_AIM OF THE TASK:_
Pictures in the listing do not belong in the copy, which should repeat exactly the lines from the one holding "font-size: 17px ->" through the last line.
• • • •
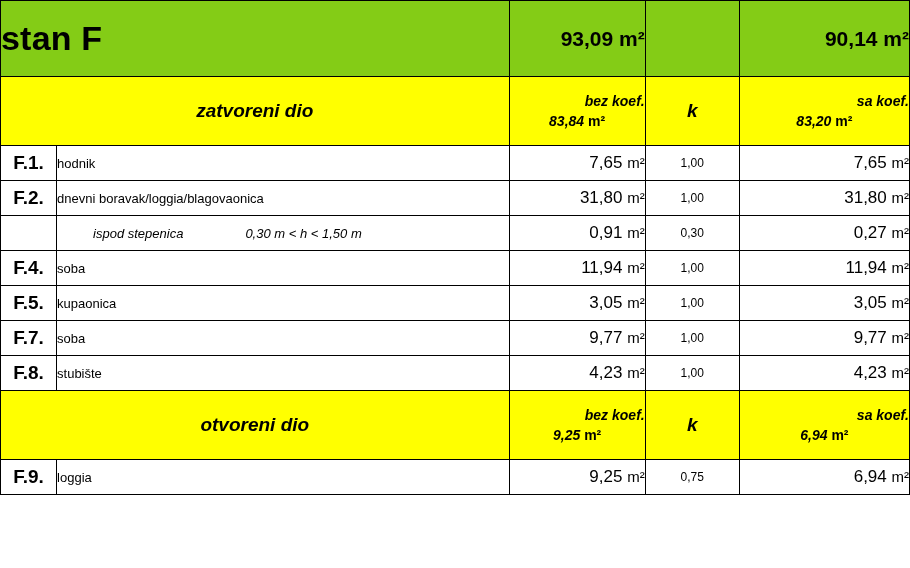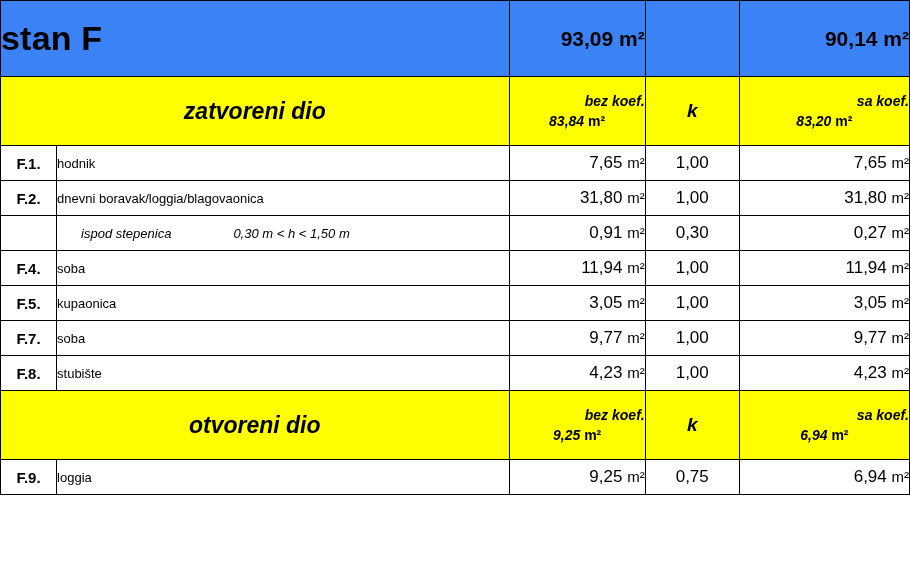"stan F" tr.hdr td { background: #3b82f6 -> #84cc16 }
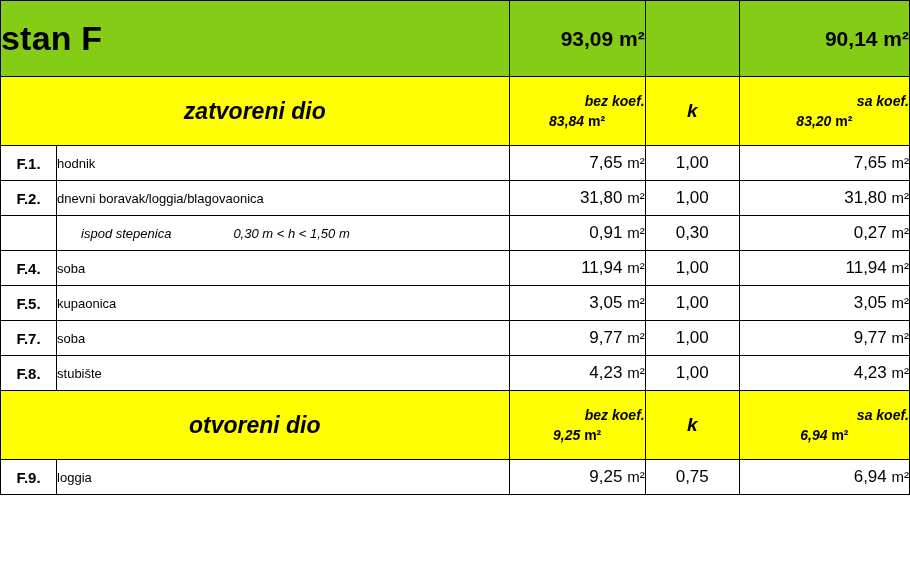"zatvoreni dio" .sec-label { font-size: 23px -> 19px }
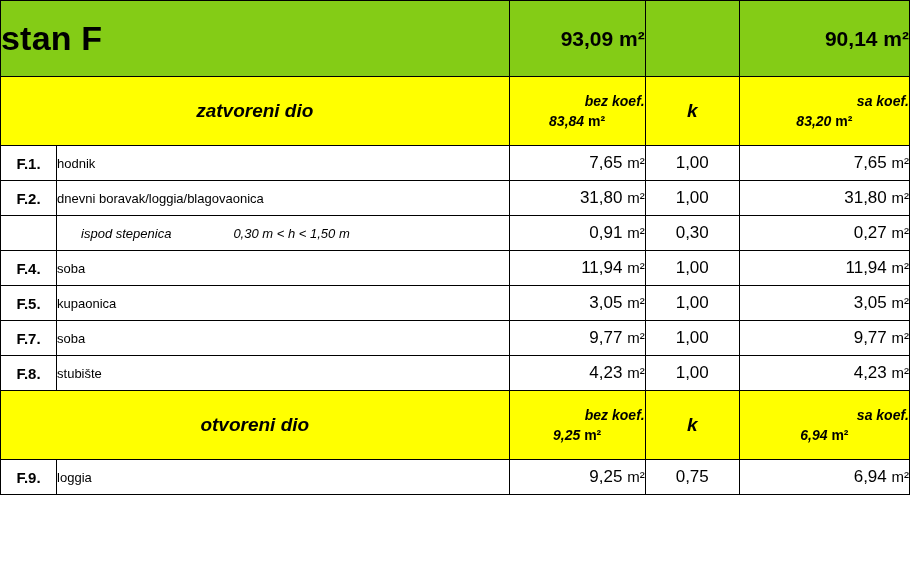"F.1." .code { font-size: 15px -> 19px }
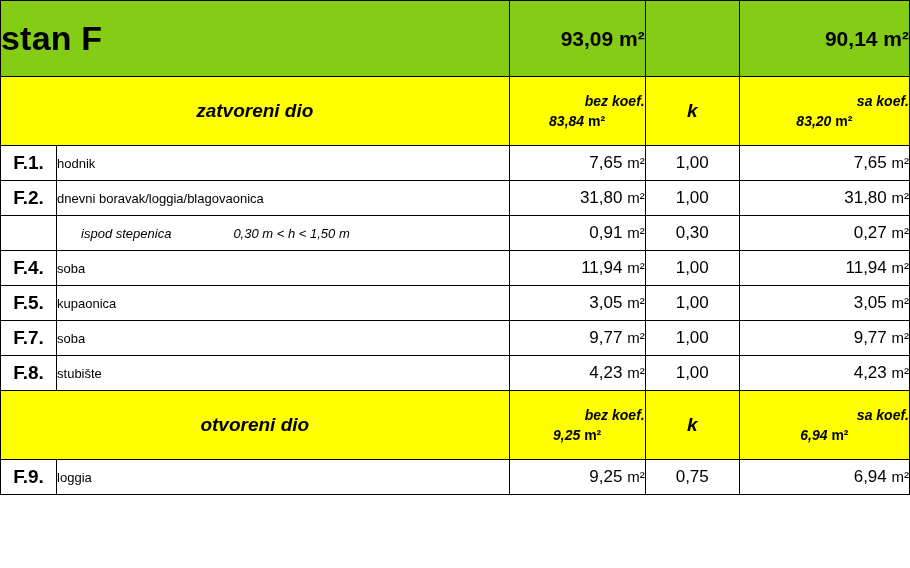"1,00" .kval { font-size: 17px -> 12px }
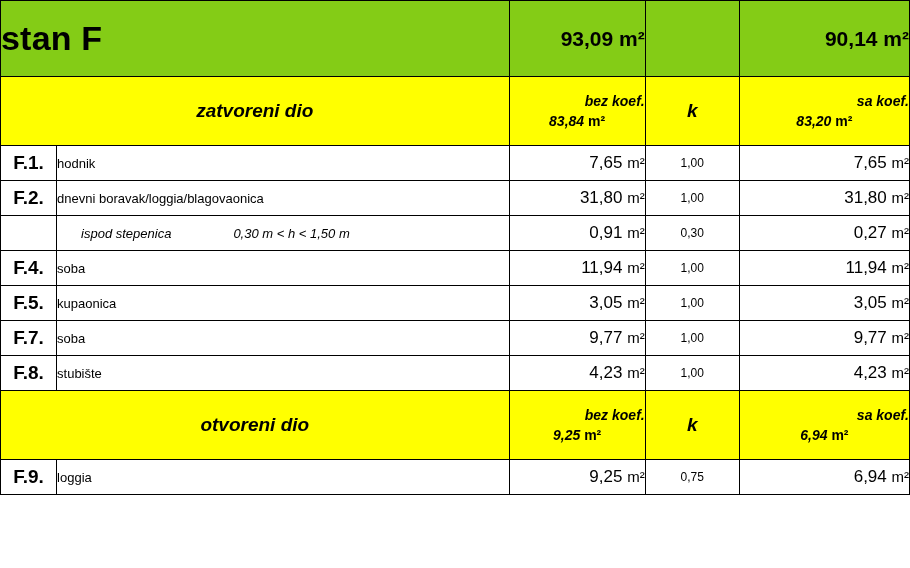"ispod stepenica 0,30 m <" .name.sub { padding-left: 24px -> 36px }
• • • •
_TASK RESULT:_
"1,00" .kval { font-size: 17px -> 12px }
"ispod stepenica 0,30 m <" .name.sub { padding-left: 24px -> 36px }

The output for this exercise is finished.